As described in the previous sections, the changes in the effective thermophysical properties (density, thermal conductivity, and specific heat capacity) are mainly determined by the decomposition process. This process, being kinetic, is not just an univariate function of temperature, but also on time. Therefore, and in contrast to true material properties, effective properties are dependent not only on temperature, but also on time. In order to model the time-dependent physical properties, related kinetic processes must be taken into account, as described by the kinetic equations in Chapter 2. 

The thermal response of a material is largely influenced by the pyrolysis gases and decomposition heat One way to consider these effects is to introduce them into the final governing equations of the thermal response model another possibility is to consider these effects in the effective thermophysical properties. 

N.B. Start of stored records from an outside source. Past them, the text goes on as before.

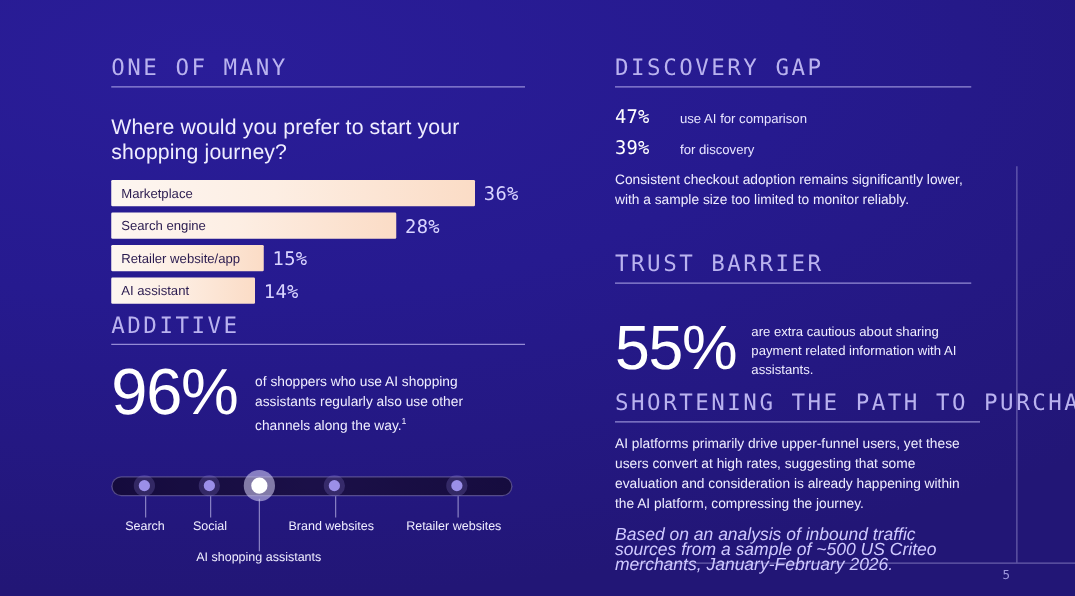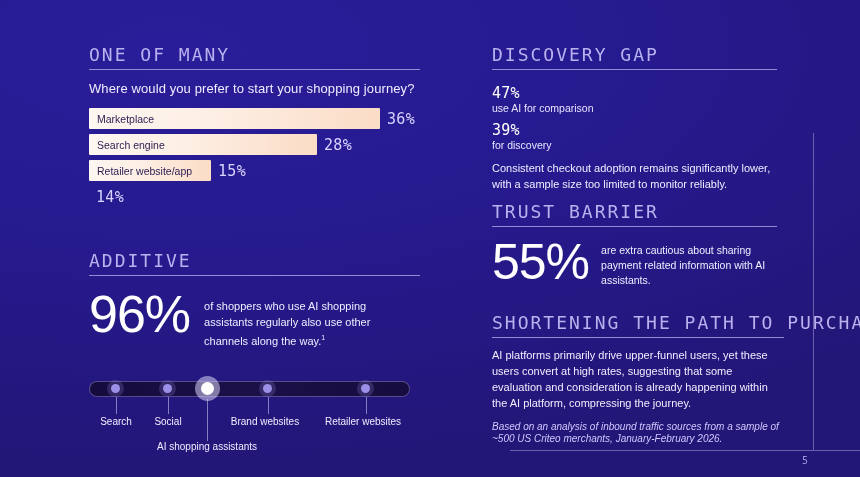--- a/index.html
+++ b/index.html
@@ -25,21 +25,21 @@
   .col-left{position:absolute;left:89px;top:0;width:340px;height:477px;}
   .col-right{position:absolute;left:492px;top:0;width:292px;height:477px;}
 
   
   .sec{position:absolute;}
   .sec-head{font-family:"DejaVu Sans Mono",monospace;font-size:18px;
      letter-spacing:2.0px;color:#b9b2ef;white-space:nowrap;}
   .sec-rule{margin-top:4px;height:1px;background:rgba(185,178,239,.75);}
 
   
-  .question{font-size:13px;color:#efedff;margin-top:11px;letter-spacing:.1px;}
+  .question{font-size:17px;color:#efedff;margin-top:22px;letter-spacing:.1px;}
 
   
   .bars{margin-top:12px;}
   .bar-row{position:relative;height:21px;margin-bottom:5px;display:flex;align-items:center;}
   .bar{height:21px;border-radius:1px;display:flex;align-items:center;
      background:linear-gradient(90deg,#fdf6f1 0%,#fdeee3 45%,#fbdcc6 100%);
      box-shadow:0 0 0 0 rgba(0,0,0,0);}
   .bar-label{font-size:10.5px;color:#2a1b4f;padding-left:8px;white-space:nowrap;}
   .bar-val{font-family:"DejaVu Sans Mono",monospace;font-size:15px;color:#d9d4ff;
      margin-left:7px;white-space:nowrap;letter-spacing:.3px;}
@@ -60,28 +60,28 @@
   .dot-sm{width:9px;height:9px;top:11.5px;background:#9b8fe8;
      box-shadow:0 0 0 4px rgba(155,143,232,.22);}
   .dot-lg{width:13px;height:13px;top:9.5px;background:#ffffff;
      box-shadow:0 0 0 6px rgba(216,212,248,.55);}
   .stem{position:absolute;width:1px;background:rgba(200,195,240,.6);}
   .tlabel{position:absolute;font-size:10px;color:#efedff;white-space:nowrap;
      transform:translateX(-50%);text-align:center;}
 
   
   .statlist{margin-top:14px;}
-  .statrow{display:flex;align-items:baseline;margin-bottom:7px;flex-direction:column;}
+  .statrow{display:flex;align-items:baseline;margin-bottom:7px;}
   .statnum{font-family:"DejaVu Sans Mono",monospace;font-size:15px;color:#ffffff;
      width:52px;letter-spacing:.2px;}
   .stattext{font-size:10.5px;color:#e7e4ff;}
   .para{font-size:11px;line-height:16px;color:#efedff;margin-top:9px;}
-  .note{font-size:10px;line-height:12px;color:#cfc9ff;font-style:italic;margin-top:10px;}
-
-  .trust{display:flex;align-items:flex-start;margin-top:12px;}
+  .note{font-size:14px;line-height:12px;color:#cfc9ff;font-style:italic;margin-top:10px;}
+
+  .trust{display:flex;align-items:flex-start;margin-top:28px;}
   .trustnum{font-weight:300;font-size:50px;line-height:.95;color:#ffffff;letter-spacing:-1px;}
   .trusttext{font-size:10.5px;line-height:15px;color:#efedff;margin-left:12px;margin-top:4px;max-width:165px;}
 </style>
 </head>
 <body>
 
 <div class="slide">
 
   <div class="frame-vline"></div>
   <div class="frame-hline"></div>
@@ -111,20 +111,23 @@
         </div>
 
         <div class="bar-row">
           <div class="bar" style="width:122px;">
             <span class="bar-label">Retailer website/app</span>
           </div>
           <span class="bar-val">15%</span>
         </div>
 
         <div class="bar-row">
+          <div class="bar" style="width:115px;">
+            <span class="bar-label">AI assistant</span>
+          </div>
           <span class="bar-val">14%</span>
         </div>
 
       </div>
     </div>
 
     <div class="sec" style="top:250px;left:0;width:331px;">
       <div class="sec-head">ADDITIVE</div>
       <div class="sec-rule"></div>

A one-dimensional thermal response model was developed to predict the temperature of FRP structural members subjected to fire. Complex boundary conditions can be considered in this model, including prescribed temperature or heat flow, as well as heat convection and/or radiation. The progressive changes of thermophysical properties including decomposition degree, density, thermal conductivity, and specific heat capacity can be obtained in space and time domains using this model. Complex processes such as endothermic decomposition, mass loss, and delatnina-tion effects can be described on the basis of an effective material properties over the whole fire duration.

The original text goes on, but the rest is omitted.